With a city population now in excess of 860,000 people and Latinos quickly approaching nearly 40 percent of the total, it’s fair to say that we are no longer invisible in Austin.
However, Latinos under the age of 19 make up more than 70 percent of our local Latino population, and with their youth they clearly lack the historical perspective of the civil rights movement that dominated the first half of the 20th century. The story of Latinos fighting for civil rights in the United States and in Austin is largely untold — and therefore, little known. And that is a shame, because it is a story that is inspiring and engaging.
I was born in 1966, a native of East Austin. My childhood memories about civil right struggles in the community are vivid. The subject was a part of the fabric of family and neighbohood conversation: the Economy Furniture Strike, desegregation and the fight for access to quality education for Mexican-American students, grassroots organizing for equal rights and representation at the City, County and School District, and exposure to environmental racism and the infamous Town Lake Boat Races.
In 1968 more than 250 employees at the Economy Furniture, mostly Mexican-Americans, made yet another attempt to unionize after years of poor wages and working conditions. What initially began as a labor dispute quickly emerged into a movement for local Chicanos and fight for civil rights. The Economy Furniture Company strike by Local 456 of the Upholsters International Union (UIU) started six months after company officials refused to recognize the vote by the workers for union representation. At the time Economy was the largest company in the furniture making business in Texas, Arizona and New Mexico. Although the owners of the company were highly regarded by the local business community, many workers earned only $1.75 an hour, even after more than fifteen years of service.
The early 1970s was also a time of great turmoil in the Austin Independent School District. The district had been declared in violation of the 1964 Civil Rights Act. The school district and the U.S. Department of Health, Education and Welfare were parrying back and forth over integration and the debate and legal battle went on for years to come.
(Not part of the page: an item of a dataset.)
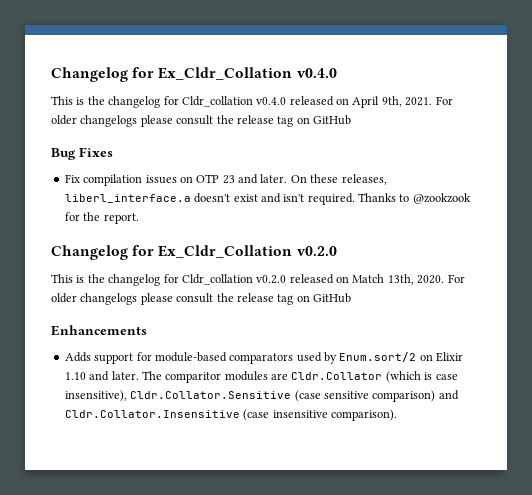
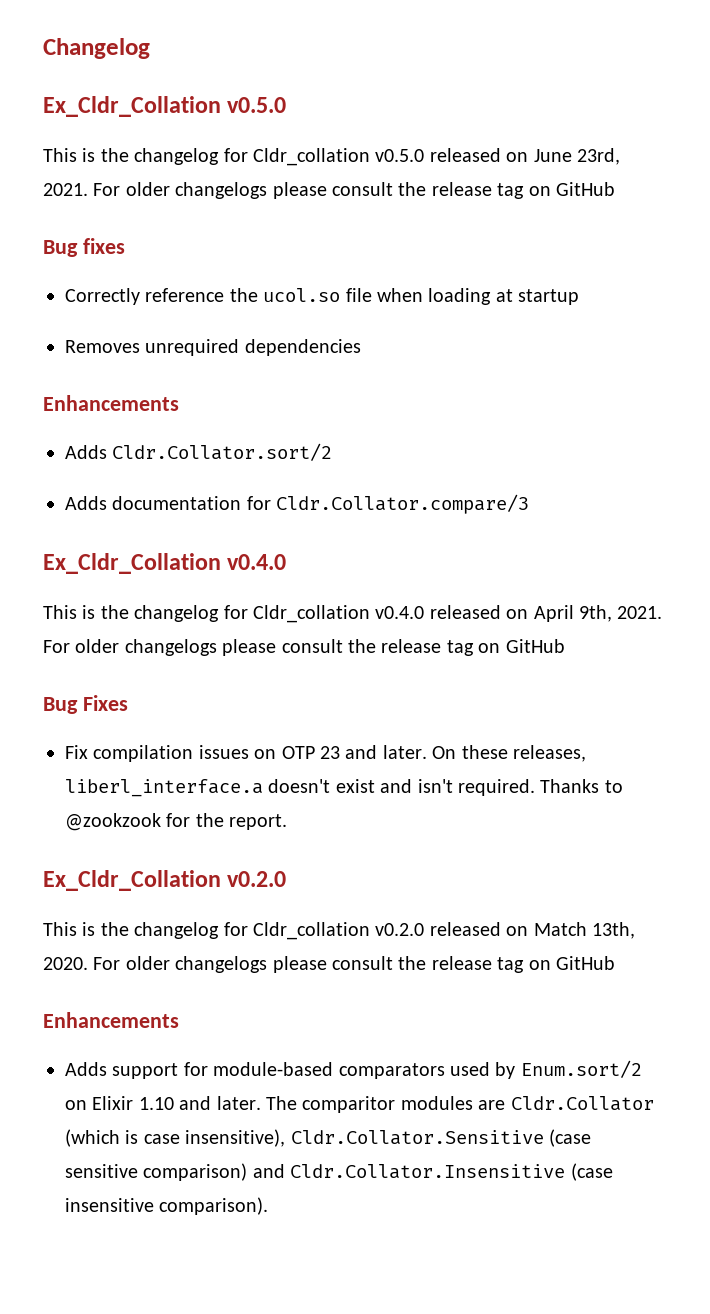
[51,67,155,82] Changelog for -> [43,38,150,59] [43,96,287,117] [43,148,620,166] [43,182,615,199] [43,238,125,257] [65,288,580,305] [65,339,361,356] [43,395,179,411] [65,443,333,461] [65,494,530,514] Changelog // Ex_Cldr_Collation v0.5.0 // This is the changelog for Cldr_collation v0.5.0 released on June 23rd, 2021. For older changelogs please consult the release tag on GitHub // Bug fixes // Correctly reference the ucol.so file when loading at startup // Removes unrequired dependencies // Enhancements // Adds Cldr.Collator.sort/2 // Adds documentation for Cldr.Collator.compare/3 //
[51,245,155,260] Changelog for -> (288, 822) none

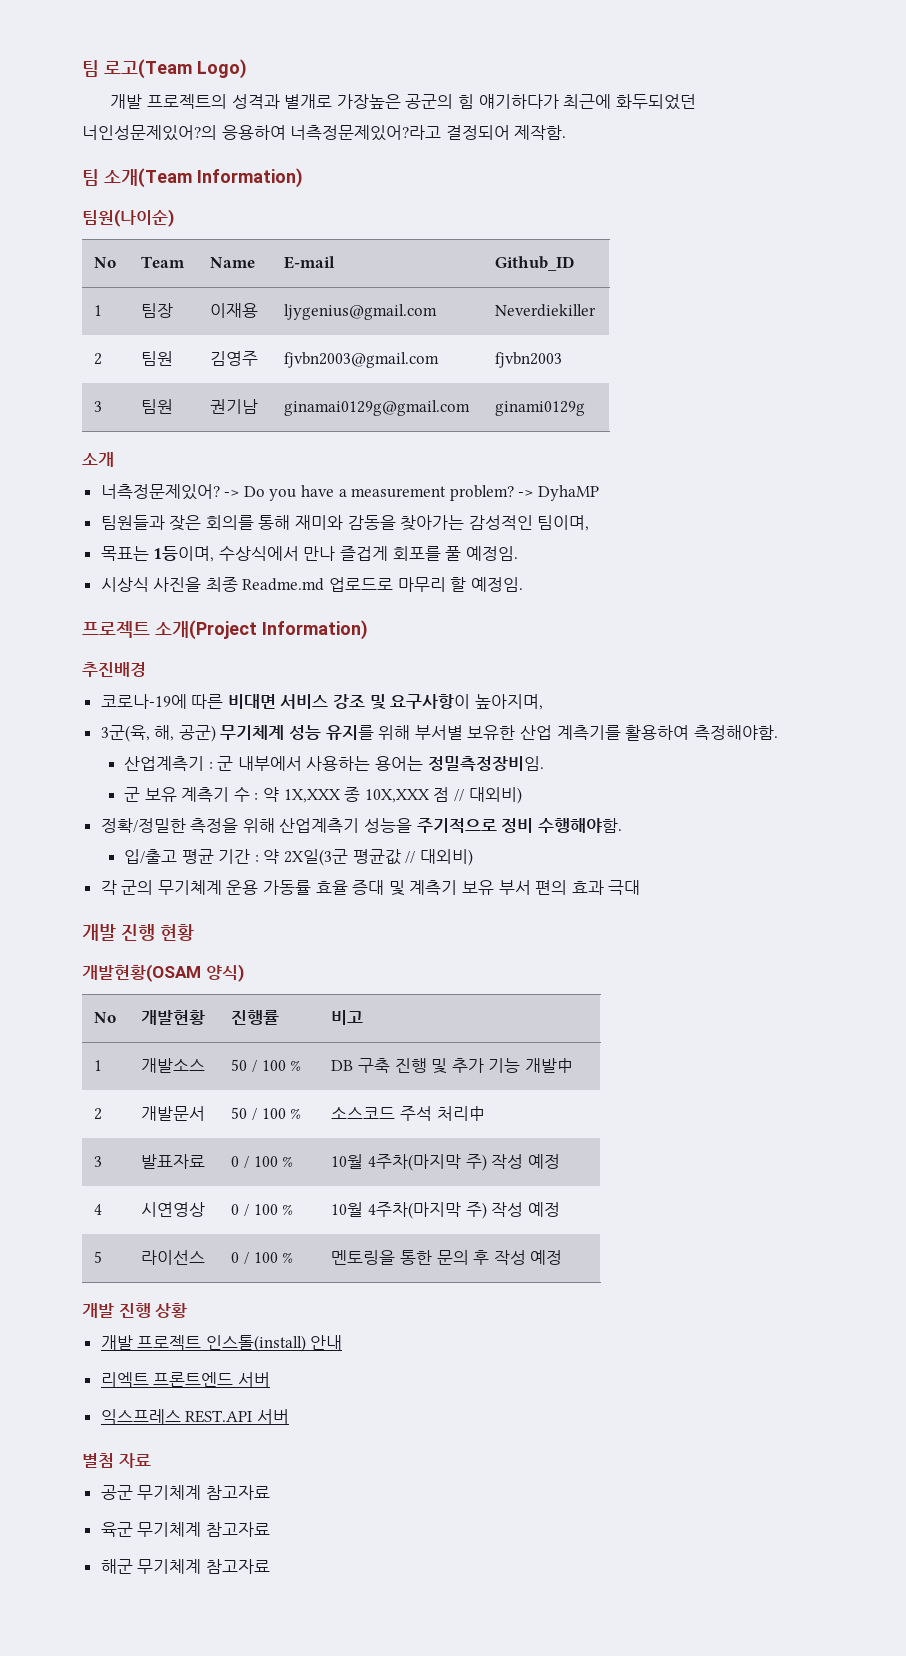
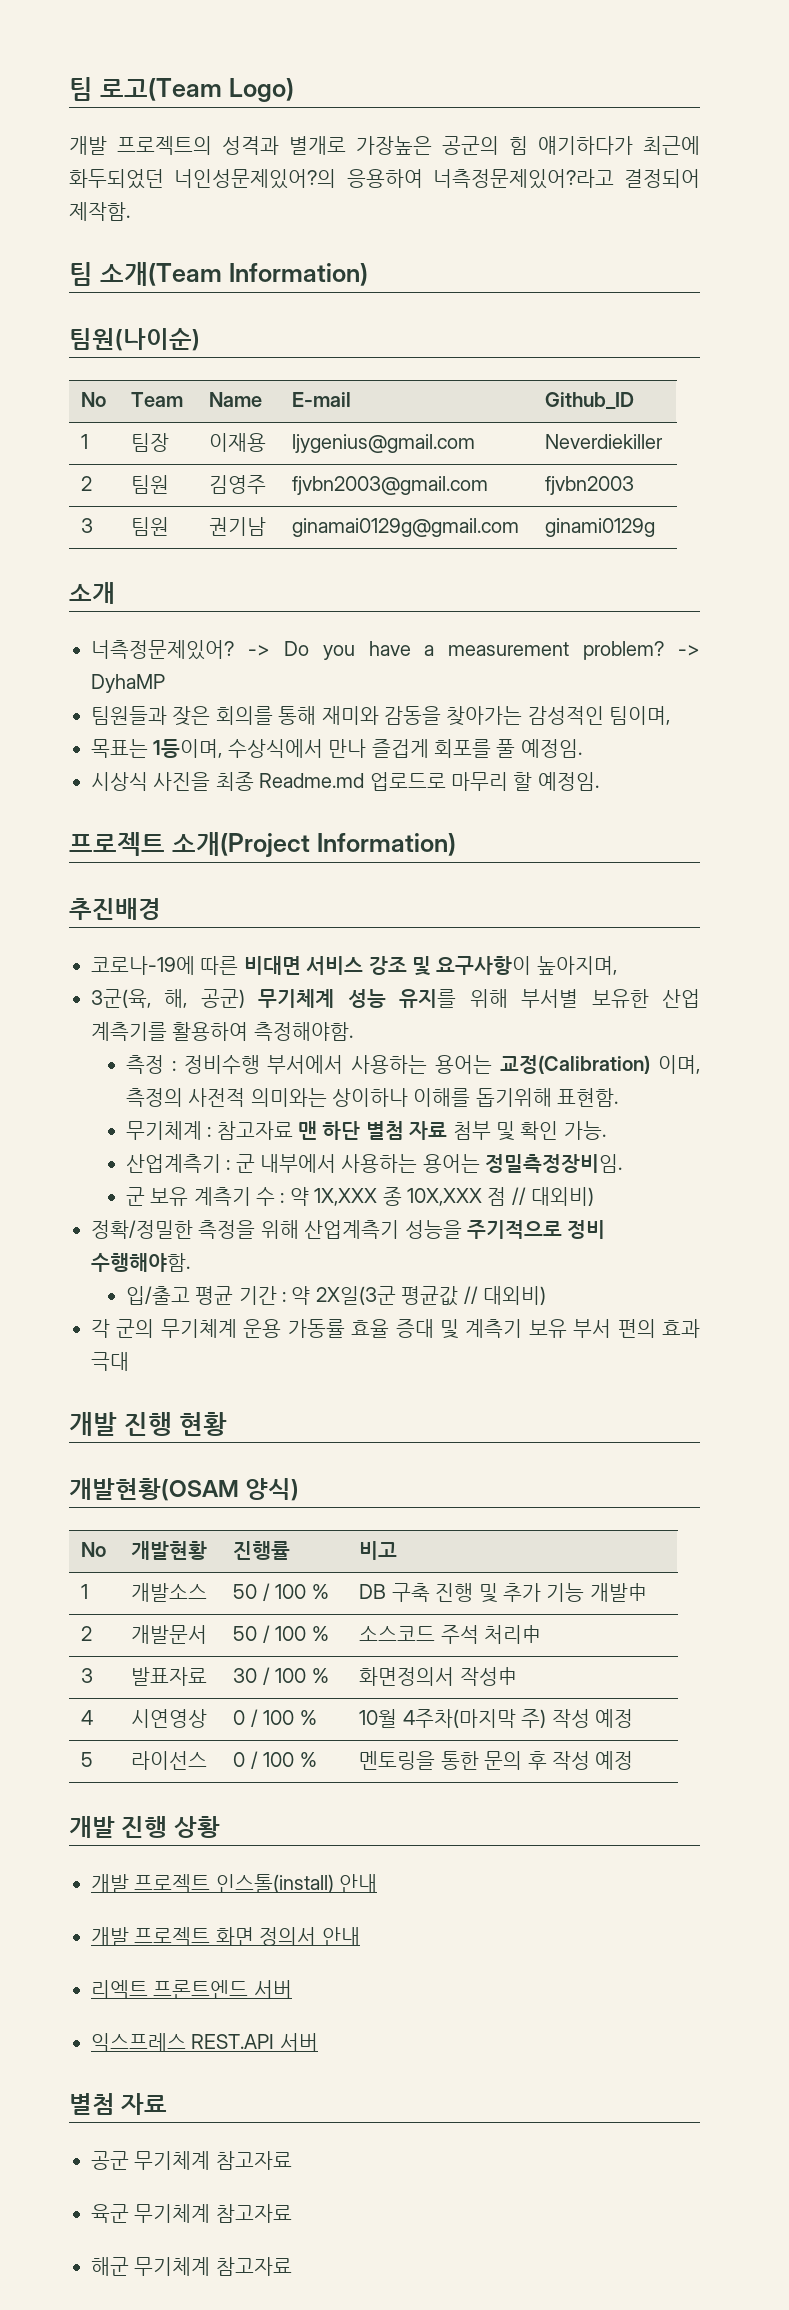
(778, 732) none -> [125,1055,700,1074] [125,1088,619,1107] [125,1121,606,1141] // 측정 : 정비수행 부서에서 사용하는 용어는 교정(Calibration) 이며, 측정의 사전적 의미와는 상이하나 이해를 돕기위해 표현함. // 무기체계 : 참고자료 맨 하단 별첨 자료 첨부 및 확인 가능.
[231,1156,294,1168] [331,1154,560,1171] 0 / 100 % | 10월 4주차(마지막 주) 작성 예정 -> [233,1667,329,1685] [359,1667,517,1686] 30 / 100 % | 화면정의서 작성中
(343, 1342) none -> [91,1927,360,1946] // 개발 프로젝트 화면 정의서 안내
In April of 1972, “Concerned Parents for Equal Education” led by Mexican-American parents and community leaders mobilized by J. Pete Reyes, Bella Caballero, Gabriel Gutiérrez, Bruce Hupp, Ernest Perales, LULAC District 48 and the G.I. Forum Education Committee developed the “Green book” to improve access to quality educational opportunities for Mexican-American students and the hiring of Bilingual Education Teachers, Principals and Administrators at the Austin Independent School District.
That spring with the support of the ongoing grassroots movement, Gus Garcia became the first Latino elected to the district’s board of trustees. The list of 17 demands in the Green Book ultimately became the agenda for Garcia during the six years that followed. Garcia’s successful election to the school board followed that of Richard Moya, the first Mexican-American elected into office to the Travis County Commissioner’s Court in 1970. Gonzalo Barrientos was elected to the Texas State House of Representatives in 1974 and John Treviño elected to the Austin City Council in 1975.
Perhaps most nearly forgotten to our city’s youth is the struggle over the Austin Aqua Festival. The festival was developed by the Austin Chamber of Commerce in 1962 as a way to promote water and recreational resources and to improve summer business in Austin.
The event was held annually at Festival Beach and in Austin’s Chicano barrios. The festival grew in popularity through the years and eventually attracted more than 200,000 people. The popularity of the event violated the integrity of the Chicano barrio causing tremendous tension between event organizers, the City of Austin and local Chicano and neighborhood leaders. By the early 1970s neighborhood and community leaders began actively protesting the noise pollution and traffic generated by the event. The protests turned violent in April of 1978 and later that year City Council voted to ban the boats from Town Lake.
It’s my hope that our Latino youth will foster the work and spirit of our past and that they become inspired to activism in our community to honor the life and legacy of those involved in the fight for civil rights.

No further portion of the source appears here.